Abtaha Maqsood

Personal information
- Full name: Abtaha Mahin Maqsood
- Born: 11 June 1999 (age 27) Glasgow, Scotland
- Batting: Right-handed
- Bowling: Right-arm leg break
- Role: Bowler

International information
- National side: Scotland;
- ODI debut (cap 25): 17 October 2023 v Ireland
- Last ODI: 18 April 2025 v Ireland
- T20I debut (cap 8): 7 July 2018 v Uganda
- Last T20I: 13 October 2024 v England
- T20I shirt no.: 9

Domestic team information
- 2021–2023: Birmingham Phoenix
- 2022-2024: Sunrisers
- 2023: Middlesex
- 2025: Essex

Career statistics
| Competition | WODI | WT20I | WLA | WT20 |
| Matches | 13 | 57 | 51 | 127 |
| Runs scored | 20 | 38 | 87 | 78 |
| Batting average | 3.33 | 4.75 | 3.78 | 3.90 |
| 100s/50s | 0/0 | 0/0 | 0/0 | 0/0 |
| Top score | 6* | 9 | 14 | 9 |
| Balls bowled | 584 | 1040 | 1876 | 2116 |
| Wickets | 24 | 54 | 64 | 103 |
| Bowling average | 18.70 | 17.64 | 21.14 | 20.53 |
| 5 wickets in innings | 0 | 0 | 1 | 0 |
| 10 wickets in match | 0 | 0 | 0 | 0 |
| Best bowling | 4/30 | 3/8 | 5/30 | 3/8 |
| Catches/stumpings | 4/– | 15/– | 11/– | 27/– |
- Source: CricketArchive, 6 June 2025

= Abtaha Maqsood =

Scottish cricketer

Abtaha "Abbie" Maqsood (born 11 June 1999) is a Scottish cricketer who currently plays for Essex and Scotland as a right-arm leg break bowler. She has also previously played for Middlesex, Sunrisers and Birmingham Phoenix.

==Early and personal life==
The daughter of immigrants from Pakistan, Maqsood was educated at Eastwood High School, Newton Mearns, and played club cricket for Poloc, having joined them at the age of 11. She plays cricket wearing a hijab. She has a black belt in taekwondo and was a flag bearer at the 2014 Commonwealth Games in Glasgow.

==Career==
After only four months at Poloc, Maqsood was called up to the Scotland under-17 squad and debuted for them aged 12.
Maqsood played for the Scotland women's national cricket team in the 2017 Women's Cricket World Cup Qualifier in February 2017.

In June 2018, she was named in Scotland's squad for the 2018 ICC Women's World Twenty20 Qualifier tournament. She made her Women's Twenty20 International (WT20I) debut for Scotland against Uganda in the World Twenty20 Qualifier on 7 July 2018.

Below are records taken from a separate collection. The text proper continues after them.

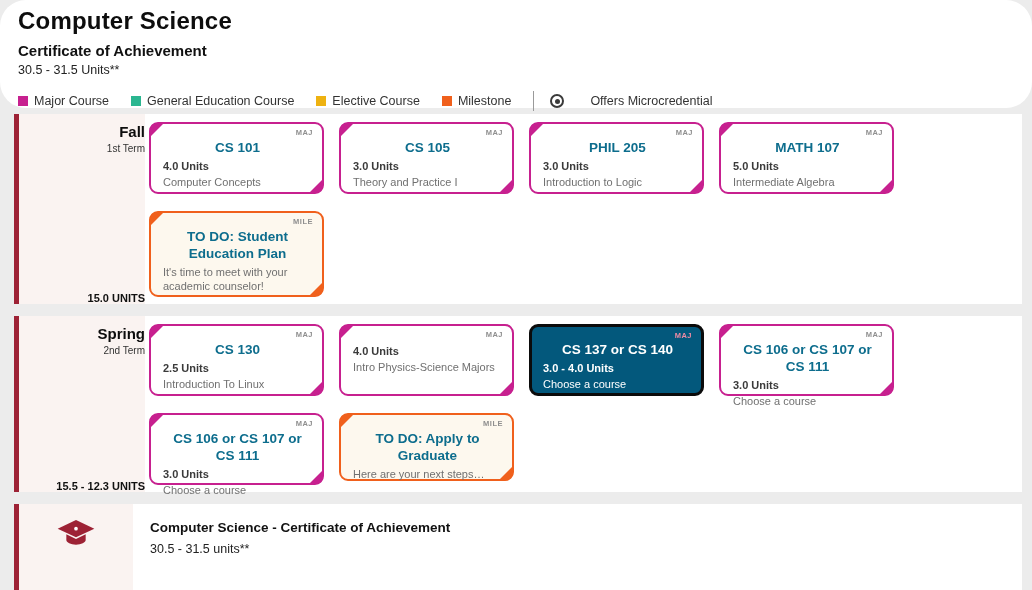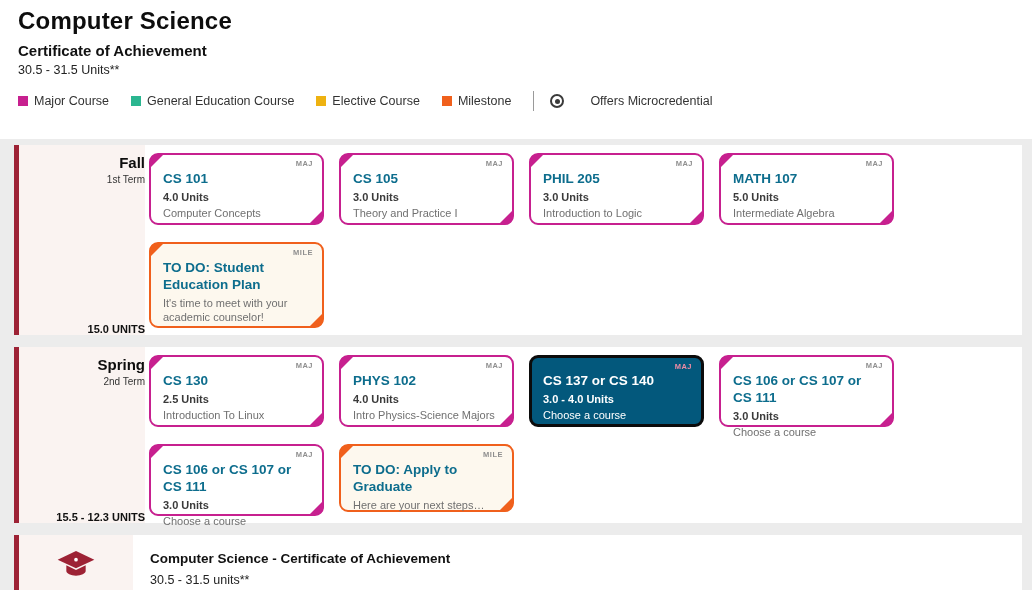--- a/index.html
+++ b/index.html
@@ -9,7 +9,7 @@
     font-family:"Liberation Sans", sans-serif;
   }
   
-  .header { background:#fff; height:139px; padding:7px 18px 0 18px; }
+  .header { background:#fff; height:108px; padding:7px 18px 0 18px;border-radius:26px; }
   .page-title { font-size:24px; font-weight:bold; color:#0d0d0d; letter-spacing:0.2px; }
   .page-subtitle { font-size:15px; font-weight:bold; color:#111; margin-top:7px; }
   .page-units { font-size:12.5px; color:#222; margin-top:4px; }

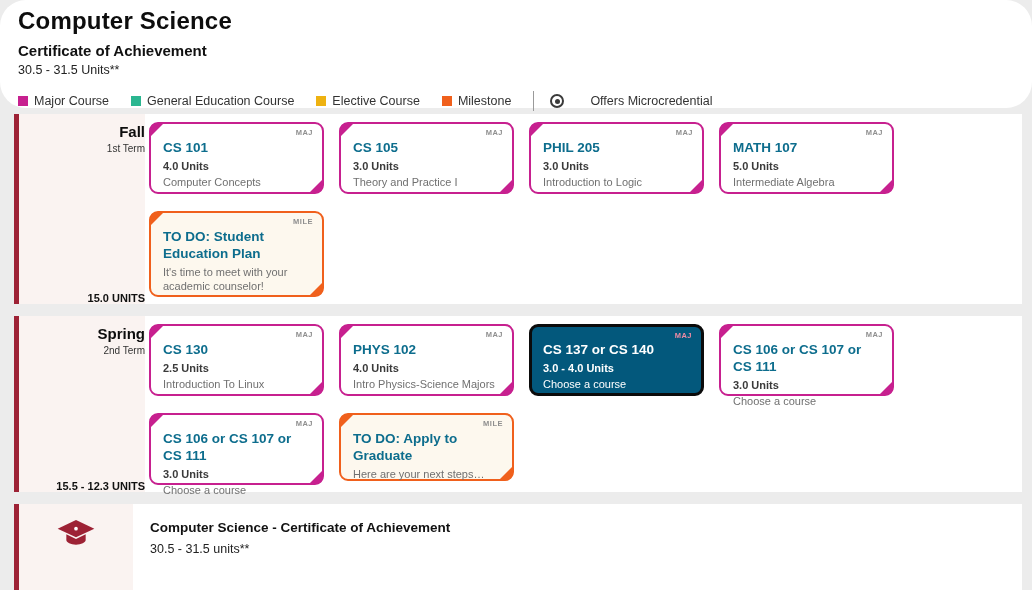--- a/index.html
+++ b/index.html
@@ -54,7 +54,7 @@
     border-bottom-right-radius:7px; }
   .tag { position:absolute; top:4px; right:9px; font-size:7.5px; font-weight:bold;
     color:#8f8f8f; letter-spacing:0.5px; }
-  .card-title { font-size:13.5px; font-weight:bold; color:#0d6d8d; line-height:17px; }
+  .card-title { font-size:13.5px; font-weight:bold; color:#0d6d8d; line-height:17px;text-align:center; }
   .card-units { font-size:11px; font-weight:bold; color:#3a3a3a; margin-top:4px; }
   .card-desc { font-size:11px; color:#707070; margin-top:3px; line-height:14px; }
   .card.selected { background:#03587c; border:3px solid #0b0b0b; --c:transparent;

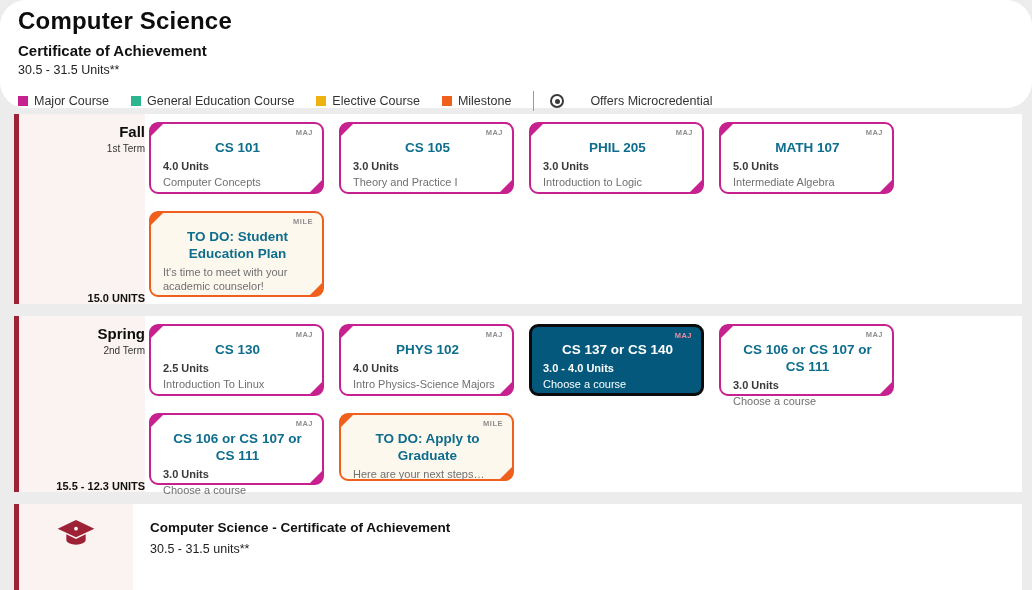--- a/index.html
+++ b/index.html
@@ -166,7 +166,6 @@
         </div>
         <div class="card major">
           <span class="tag">MAJ</span>
-          <div class="card-title">PHYS 102</div>
           <div class="card-units">4.0 Units</div>
           <div class="card-desc">Intro Physics-Science Majors</div>
         </div>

In May 2019, she was named in Scotland's squad for the 2019 ICC Women's Qualifier Europe tournament in Spain. In August 2019, she was named in Scotland's squad for the 2019 ICC Women's World Twenty20 Qualifier tournament in Scotland. Ahead of the inaugural season of The Hundred, Maqsood was signed by the Birmingham Phoenix, and played for the side again in 2022. In January 2022, she was named in Scotland's team for the 2022 Commonwealth Games Cricket Qualifier tournament in Malaysia. In March 2022, it was announced that Maqsood has signed for Sunrisers for the first part of the 2022 season. Ahead of the 2023 season, it was announced that Maqsood was returning to Sunrisers, this time signing a professional contract with the side. On 22 April 2023, she took her maiden five-wicket haul in Women's List A cricket, helping her team to defeat Southern Vipers by 126 runs. She also appeared for Middlesex in the 2023 Women's Twenty20 Cup.

In September 2024 she was named in the Scotland squad for the 2024 ICC Women's T20 World Cup.

In October 2024, she signed for Essex Women ahead of the 2025 women's domestic cricket restructure.

Maqsood was part of the Scotland squad for the 2025 Women's Cricket World Cup Qualifier in Pakistan in April 2025.